Sacrificing to Save Lives: Why Some Health Care Workers Won't Go Home and How You Can Help
Kathleen Keenan holds back her tears as she describes what it's been like to live away from her kids.
Keenan, a nurse in the Emergency Department of the University of Vermont Medical Center who is caring for COVID-19 patients, moved out weeks ago to protect them.
"I'm high-risk, I love my family... it just felt like the right thing to do,” she said.
Keenan is not alone. As the COVID-19 pandemic continues to impact health care providers around the country, more and more are moving out of their homes to protect their families from possible exposure. The University of Vermont Medical Center recently announced plans to provide temporary housing for front-line health care workers to help protect their families and loved ones.
And they have a message for all us: Stay home. Slow the spread and flatten the curve so that they can saves lives, and get back home.
"This is the time when doctors and nurses and others are putting their lives on the line. The better we can do as citizens to stay apart, to slow the virus, the more lives they will save."
As Vermont and Northern New York approach a critical time in the fight against COVID-19 -- a surge in number of people who get sick and require medical attention, a hospital bed, oxygen or even a respirator -- everything we can do to minimize the spread of the virus will save lives.
“This is not the time to relax,” said Tim Lahey, MD, an infectious disease expert at the University of Vermont Medical Center, during a video-conference interview.
Lahey acknowledges that, after weeks of social distancing and isolation, people are tired. They just want all of this to end, for things to get back to normal, to see their friends, their loved ones' face to face, to hug them.
“This is the time when doctors and nurses and others are putting their lives on the line,” he said. “And the better we can do as citizens to stay apart, to slow the virus, the more lives they will save.”

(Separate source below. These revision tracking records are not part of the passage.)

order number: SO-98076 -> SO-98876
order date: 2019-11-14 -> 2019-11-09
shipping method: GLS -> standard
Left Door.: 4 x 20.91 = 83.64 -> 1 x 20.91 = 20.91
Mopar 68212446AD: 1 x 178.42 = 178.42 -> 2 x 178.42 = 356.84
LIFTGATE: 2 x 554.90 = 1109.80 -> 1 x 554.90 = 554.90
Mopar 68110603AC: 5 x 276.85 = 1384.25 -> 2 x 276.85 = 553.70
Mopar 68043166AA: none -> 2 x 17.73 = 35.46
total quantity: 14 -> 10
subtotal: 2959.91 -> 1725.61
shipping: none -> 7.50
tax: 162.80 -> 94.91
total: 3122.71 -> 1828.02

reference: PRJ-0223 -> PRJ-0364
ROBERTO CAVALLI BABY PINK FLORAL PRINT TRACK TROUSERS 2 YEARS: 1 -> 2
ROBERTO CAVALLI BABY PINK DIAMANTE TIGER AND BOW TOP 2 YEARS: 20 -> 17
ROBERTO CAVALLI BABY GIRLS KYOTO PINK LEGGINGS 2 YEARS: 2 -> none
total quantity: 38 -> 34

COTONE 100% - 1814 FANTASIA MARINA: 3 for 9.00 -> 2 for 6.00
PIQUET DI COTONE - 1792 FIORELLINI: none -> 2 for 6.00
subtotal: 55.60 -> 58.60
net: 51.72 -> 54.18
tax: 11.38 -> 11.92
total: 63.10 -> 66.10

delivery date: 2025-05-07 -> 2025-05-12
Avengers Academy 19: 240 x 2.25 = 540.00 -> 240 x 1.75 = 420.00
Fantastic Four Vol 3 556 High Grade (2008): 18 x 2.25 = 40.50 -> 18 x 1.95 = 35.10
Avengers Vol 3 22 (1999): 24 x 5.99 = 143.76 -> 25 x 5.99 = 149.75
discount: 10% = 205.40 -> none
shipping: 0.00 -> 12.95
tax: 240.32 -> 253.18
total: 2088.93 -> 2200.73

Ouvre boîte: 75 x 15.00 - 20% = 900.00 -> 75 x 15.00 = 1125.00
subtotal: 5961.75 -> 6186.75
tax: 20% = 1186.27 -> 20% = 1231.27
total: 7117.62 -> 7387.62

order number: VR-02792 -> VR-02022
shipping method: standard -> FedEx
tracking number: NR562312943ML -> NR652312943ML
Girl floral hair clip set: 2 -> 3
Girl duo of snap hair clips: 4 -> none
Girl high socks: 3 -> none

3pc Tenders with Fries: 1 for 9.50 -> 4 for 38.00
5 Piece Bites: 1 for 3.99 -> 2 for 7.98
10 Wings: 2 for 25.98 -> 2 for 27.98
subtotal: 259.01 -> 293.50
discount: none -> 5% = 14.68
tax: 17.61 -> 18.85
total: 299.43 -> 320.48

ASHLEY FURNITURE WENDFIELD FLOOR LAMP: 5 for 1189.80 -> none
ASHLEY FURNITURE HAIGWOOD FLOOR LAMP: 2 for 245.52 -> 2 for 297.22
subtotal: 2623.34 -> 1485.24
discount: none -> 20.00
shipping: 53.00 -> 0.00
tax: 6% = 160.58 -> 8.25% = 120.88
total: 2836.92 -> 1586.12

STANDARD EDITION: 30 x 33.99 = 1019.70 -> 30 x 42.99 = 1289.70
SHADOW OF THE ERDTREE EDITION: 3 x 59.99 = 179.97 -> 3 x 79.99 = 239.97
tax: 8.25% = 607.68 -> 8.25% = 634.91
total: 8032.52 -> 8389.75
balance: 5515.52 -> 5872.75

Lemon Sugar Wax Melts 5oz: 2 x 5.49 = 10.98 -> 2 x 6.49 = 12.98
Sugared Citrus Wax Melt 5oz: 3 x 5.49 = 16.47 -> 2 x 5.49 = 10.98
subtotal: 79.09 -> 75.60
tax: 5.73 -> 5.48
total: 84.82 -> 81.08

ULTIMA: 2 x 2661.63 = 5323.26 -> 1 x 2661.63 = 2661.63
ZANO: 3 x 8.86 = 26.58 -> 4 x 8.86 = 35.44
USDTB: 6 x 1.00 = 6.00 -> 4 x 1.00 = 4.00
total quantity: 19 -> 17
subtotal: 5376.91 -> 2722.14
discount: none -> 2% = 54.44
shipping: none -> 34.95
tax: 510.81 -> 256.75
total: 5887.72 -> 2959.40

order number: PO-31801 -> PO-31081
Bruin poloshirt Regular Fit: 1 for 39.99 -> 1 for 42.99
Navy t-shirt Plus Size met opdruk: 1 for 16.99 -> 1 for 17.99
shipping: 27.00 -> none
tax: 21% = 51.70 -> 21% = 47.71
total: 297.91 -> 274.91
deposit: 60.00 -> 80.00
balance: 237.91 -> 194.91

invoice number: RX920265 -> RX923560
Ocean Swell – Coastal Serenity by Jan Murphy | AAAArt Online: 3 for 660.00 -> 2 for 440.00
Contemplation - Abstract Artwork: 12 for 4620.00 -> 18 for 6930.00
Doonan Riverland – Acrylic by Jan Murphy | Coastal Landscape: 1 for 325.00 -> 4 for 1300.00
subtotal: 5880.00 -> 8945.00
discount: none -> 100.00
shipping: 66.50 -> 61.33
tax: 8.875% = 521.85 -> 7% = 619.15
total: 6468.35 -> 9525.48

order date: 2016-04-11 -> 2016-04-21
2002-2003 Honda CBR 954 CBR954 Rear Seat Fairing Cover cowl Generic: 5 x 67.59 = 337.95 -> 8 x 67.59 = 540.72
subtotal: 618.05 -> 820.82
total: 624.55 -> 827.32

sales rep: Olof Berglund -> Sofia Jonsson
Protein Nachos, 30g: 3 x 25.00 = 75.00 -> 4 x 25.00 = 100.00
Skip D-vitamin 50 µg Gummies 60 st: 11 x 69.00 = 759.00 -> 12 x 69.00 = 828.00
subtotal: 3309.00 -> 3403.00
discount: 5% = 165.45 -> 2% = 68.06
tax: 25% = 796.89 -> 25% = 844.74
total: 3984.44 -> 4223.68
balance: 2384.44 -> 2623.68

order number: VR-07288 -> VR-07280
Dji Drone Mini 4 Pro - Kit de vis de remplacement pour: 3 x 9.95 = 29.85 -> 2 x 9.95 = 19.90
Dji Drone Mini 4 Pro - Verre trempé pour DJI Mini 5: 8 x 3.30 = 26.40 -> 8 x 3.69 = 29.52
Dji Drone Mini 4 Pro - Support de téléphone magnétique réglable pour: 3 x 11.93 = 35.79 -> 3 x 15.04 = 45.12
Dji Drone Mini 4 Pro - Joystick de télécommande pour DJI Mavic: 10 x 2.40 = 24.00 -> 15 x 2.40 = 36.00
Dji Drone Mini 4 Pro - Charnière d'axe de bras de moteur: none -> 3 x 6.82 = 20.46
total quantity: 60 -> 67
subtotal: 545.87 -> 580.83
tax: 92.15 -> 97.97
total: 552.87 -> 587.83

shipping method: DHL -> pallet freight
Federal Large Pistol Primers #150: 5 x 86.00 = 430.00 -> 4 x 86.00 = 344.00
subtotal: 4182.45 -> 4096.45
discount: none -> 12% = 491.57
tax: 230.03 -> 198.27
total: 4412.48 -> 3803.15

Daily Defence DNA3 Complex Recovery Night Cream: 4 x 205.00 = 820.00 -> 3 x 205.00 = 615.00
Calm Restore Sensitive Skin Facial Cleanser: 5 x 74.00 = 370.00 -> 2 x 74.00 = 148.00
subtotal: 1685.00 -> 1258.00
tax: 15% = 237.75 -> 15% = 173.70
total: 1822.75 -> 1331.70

Keenan knows all too well what the consequences of not staying home might look like. She's already seen up close just how devastating COVID-19 can be. Although a majority of people are ok – about 80 percent of those infected experience mild or moderate symptoms that can be treated at home – Keenan has witnessed others fighting for each and every breathe in an Intensive Care Unit where she works.
For her and her fellow health care providers, the stay home message is personal.
"I love my family... it just felt like the right thing to do."
“This is probably the most critical time to stay away from each other,” she said over a video interview. “It will take longer to get through this if people don't do the right thing.”
When Keenan talks about work, her demeanor is professional, the tone of her voice clinical, steady as she talks about patients that she and others at the hospital are helping to keep alive.
But when asked about what it's like to be away from her family, Keenan's eyes swell with tears.